On the Google vs. Microsoft deal, most of this ground has already been plowed, but there are a couple of new nuggets:

First, on that old topic, the acquisition:

Microsoft stated unequivocally that it has no interest in acquiring all of Yahoo!, even at the price range Microsoft had previously suggested.

Note the word “range.” It has been reported that a desperate Yahoo asked Microsoft if it was interested in buying the company at the original $31 price (the one Yahoo rejected for months), and Microsoft said “no.” This would seem to confirm that story (and show just how badly Yahoo blew the original Microsoft offer).

Second, on the search proposal, Yahoo reveals the following:

  • The search deal would have given Microsoft veto rights on certain future Yahoo! actions, including a sale of Yahoo!
  • The board and its advisers also carefully studied the financial impact of Microsoft’s proposal and concluded that it would have provided no meaningful improvement to our operating cash flow.

You’ll recall that in the immediate aftermath of the deal, sources familiar with Microsoft’s thinking told everyone that its plan would have delivered $1 billion of additional cash flow to Yahoo. Sources familiar with Yahoo’s thinking, meanwhile, said this was “a made up number.” Here, Yahoo says the deal would have contributed ZERO to Yahoo’s cash flow. Which makes Yahoo’s decision to pass on it even more understandable.

If it is true that Yahoo and Microsoft are now discussing a search deal again, we think the only reason for Yahoo to listen would be that Microsoft significantly improved its search proposal.

See Also: Why Yahoo Took the Google Search Deal Instead of Microsoft’s

Full Jerry/Roy letter below:

SUNNYVALE, Calif.–(BUSINESS WIRE)–Yahoo! Inc. (Nasdaq:YHOO – News), a leading global Internet company, today sent the following letter to all stockholders from Chairman Roy Bostock and CEO Jerry Yang.

June 25, 2008

Dear Fellow Stockholders:                    
We are writing to update you on the latest developments here at Yahoo!, including our recently announced commercial agreement with Google and the outcome of our discussions with Microsoft regarding a potential transaction.

On June 12, we announced a non-exclusive agreement with Google that we expect will generate approximately $250 to $450 million in incremental operating cash flow for Yahoo! in the first twelve months following implementation.
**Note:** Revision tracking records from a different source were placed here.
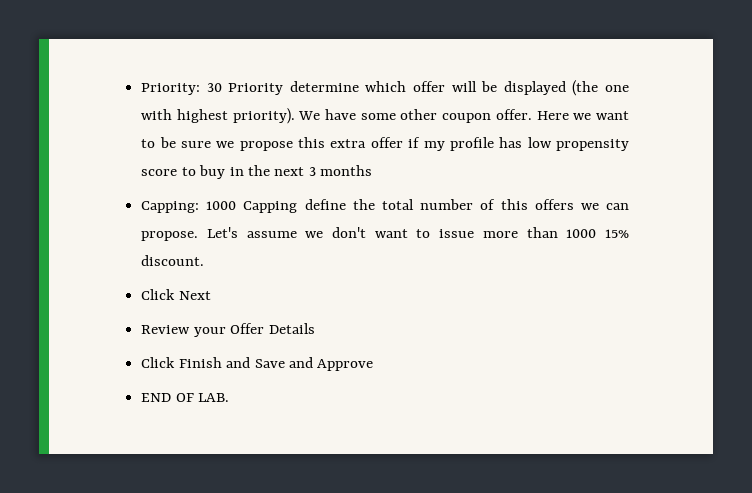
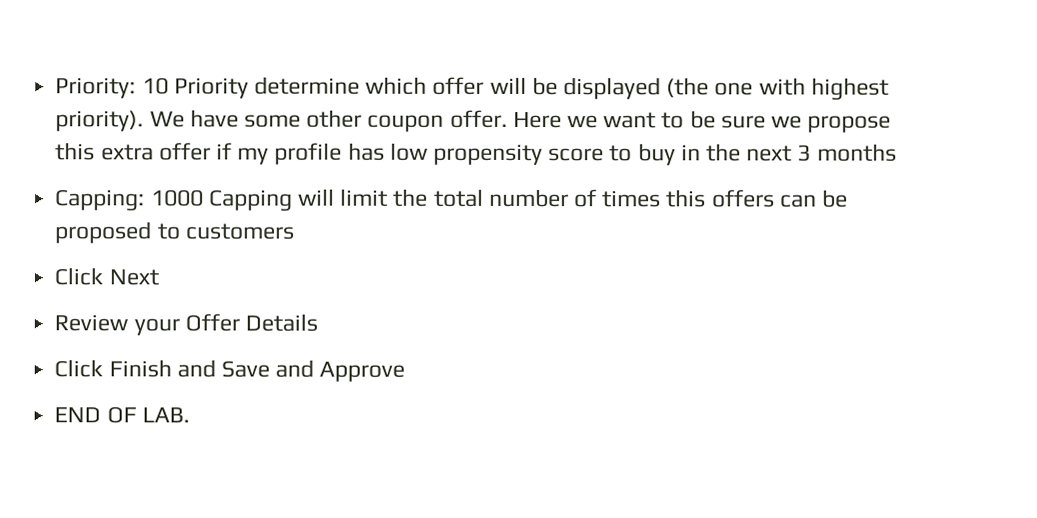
- Priority: 30 Priority determine which offer will be displayed (the one with highest priority).
+ Priority: 10 Priority determine which offer will be displayed (the one with highest priority).
- Capping: 1000 Capping define the total number of this offers we can propose. Let's assume we don't want to issue more than 1000 15% discount.
+ Capping: 1000 Capping will limit the total number of times this offers can be proposed to customers

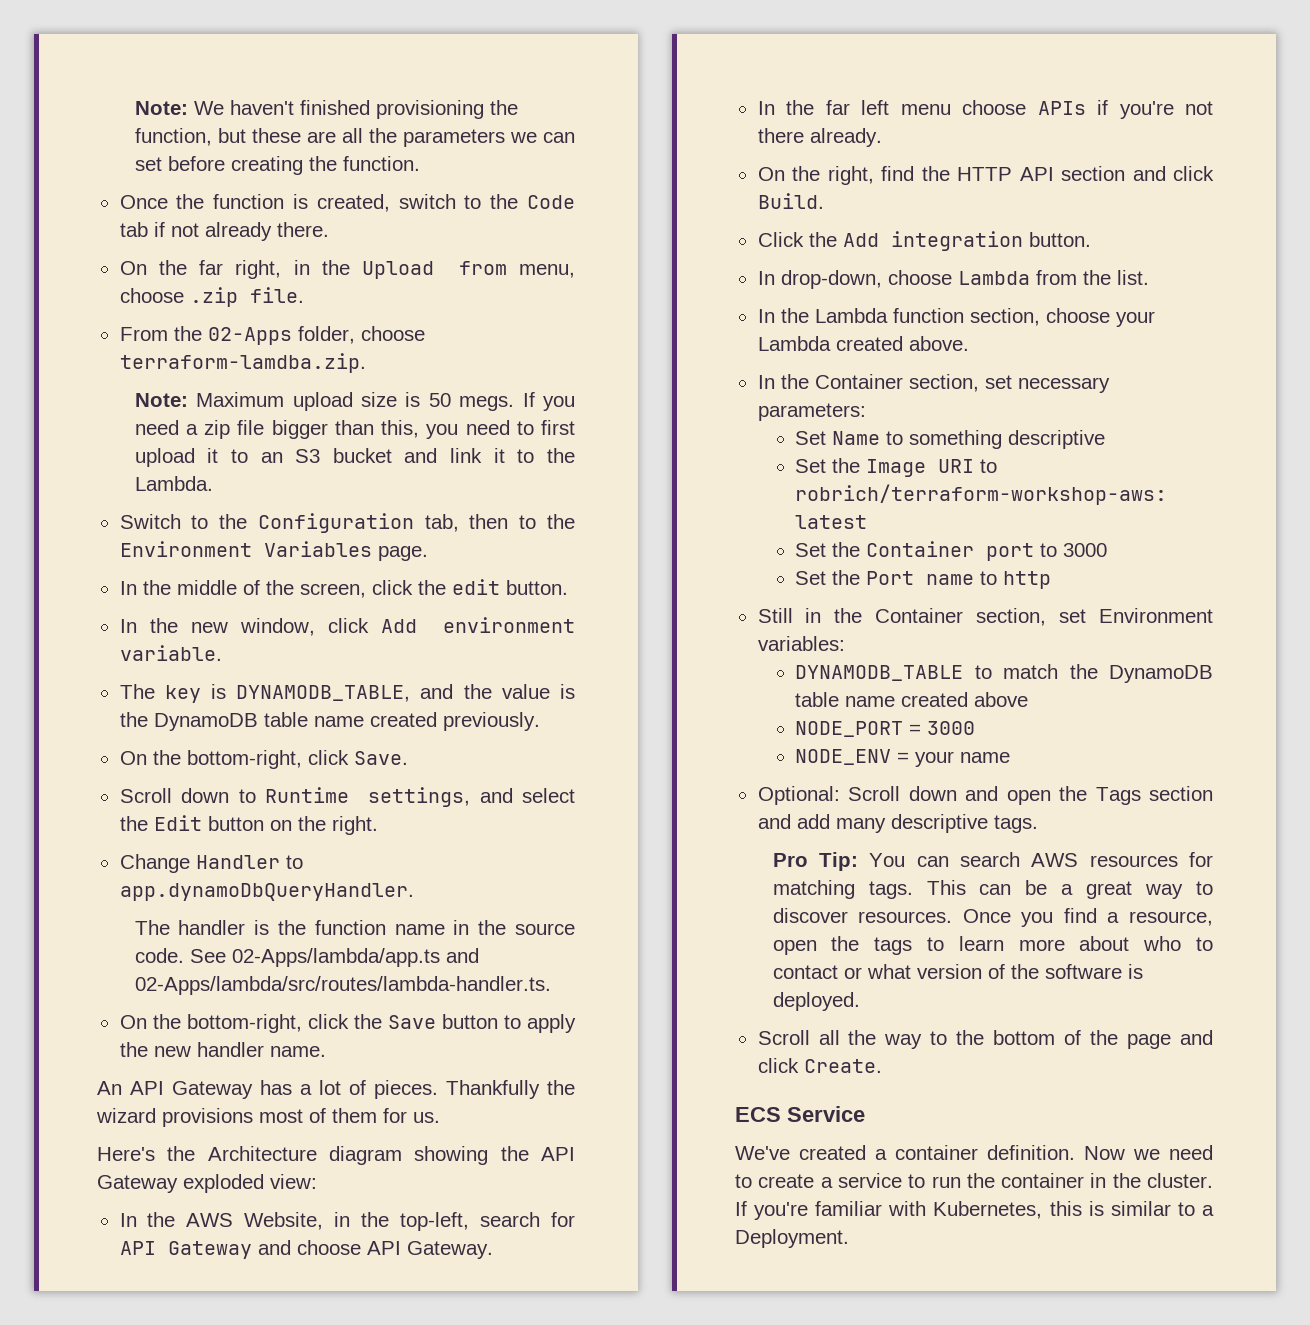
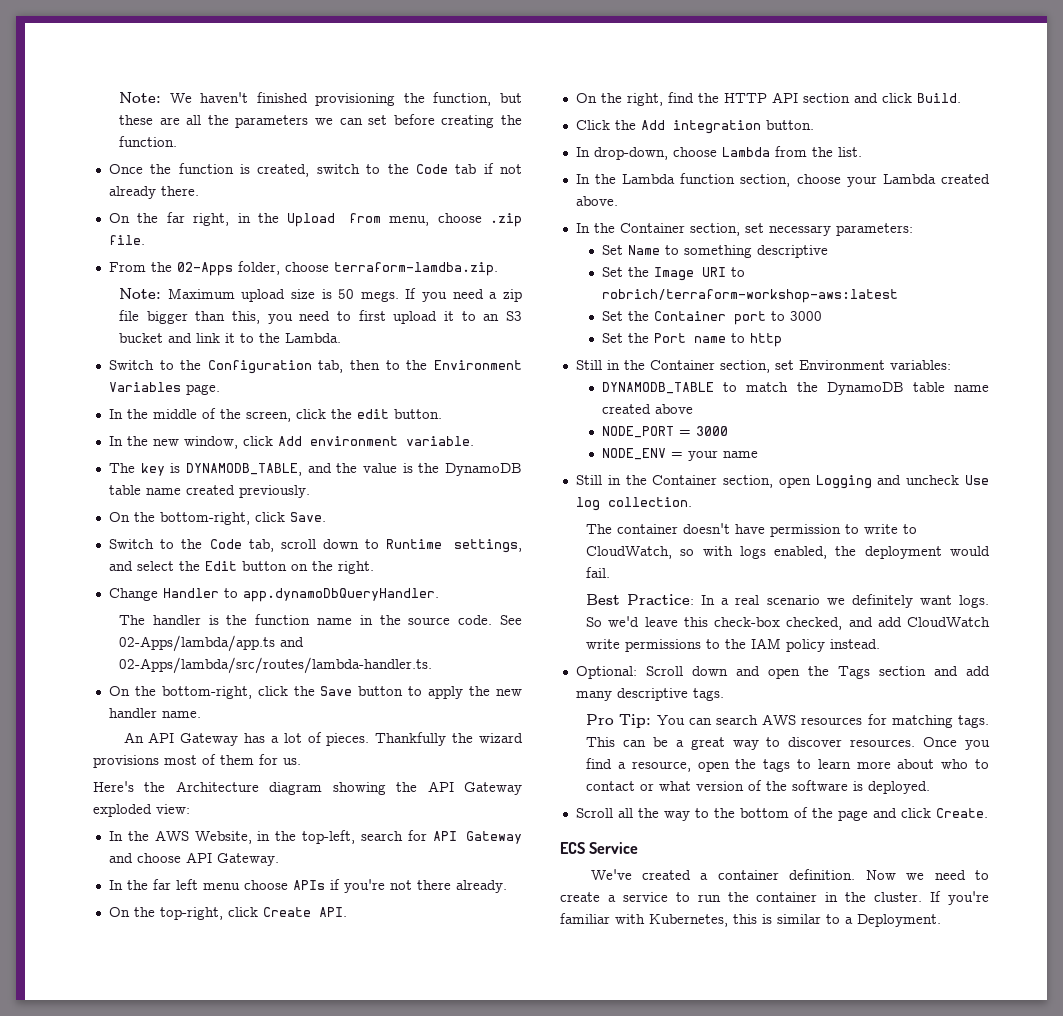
- Scroll down to Runtime settings, and select the Edit button on the right.
+ Switch to the Code tab, scroll down to Runtime settings, and select the Edit button on the right.
+ On the top-right, click Create API.
+ Still in the Container section, open Logging and uncheck Use log collection.
+ The container doesn't have permission to write to CloudWatch, so with logs enabled, the deployment would fail.
+ Best Practice: In a real scenario we definitely want logs. So we'd leave this check-box checked, and add CloudWatch write permissions to the IAM policy instead.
This cash flow will enhance our profitability as well as help support achievement of our key strategic objectives. Combined with continuing advances in our own search capability, the agreement is an important step in our efforts to capitalise on the high-growth online advertising opportunities where we are best positioned to compete successfully and create more value.
Let us explain why we find this new agreement so exciting.

The Yahoo!-Google Agreement is Financially Attractive and Strikes the Right Strategic Balance.

Under the agreement with Google, Yahoo! will continue to provide algorithmic and sponsored search results, but now will also have the ability to run sponsored search ads supplied by Google alongside Yahoo!’s search results. Advertisers will pay Google directly for each click on Google paid search results appearing on Yahoo!. Google will then pay us a fee (in industry jargon, traffic acquisition cost) based on revenue realised from click-throughs on ads supplied to Yahoo! by Google.

This carefully structured agreement strikes the right strategic balance, enhancing our financial results while advancing our strategic objectives of being the “starting point” for the most users on the Internet and offering such compelling value that advertisers will see us as the “must buy” in online advertising.

One of our key strategies for achieving these objectives is to capitalise on the increasing convergence of search and display advertising, where we are especially well positioned to compete and succeed. We have already accelerated our efforts to strengthen our presence in display through a variety of initiatives and acquisitions in recent months. Our new commercial agreement with Google enhances our ability to pursue this strategy.

Another key strategy is to open our platform to other developers to optimise monetization for our advertisers and publishers and provide the best experience for our users. We see this agreement as a natural extension of the efforts we have already made toward an open marketplace.

The Google agreement is non-exclusive and provides strategic and operational flexibility for Yahoo!. It allows Yahoo! to use Google’s services in those areas where Google monetizes our inventory more effectively but also permits us to continue to use our own search technology in areas where we believe we are most competitive. The net result is that the agreement helps us accelerate one of our strategic aims–closing the monetization gap. At the same time, it allows Yahoo! to continue to compete aggressively in search and display advertising.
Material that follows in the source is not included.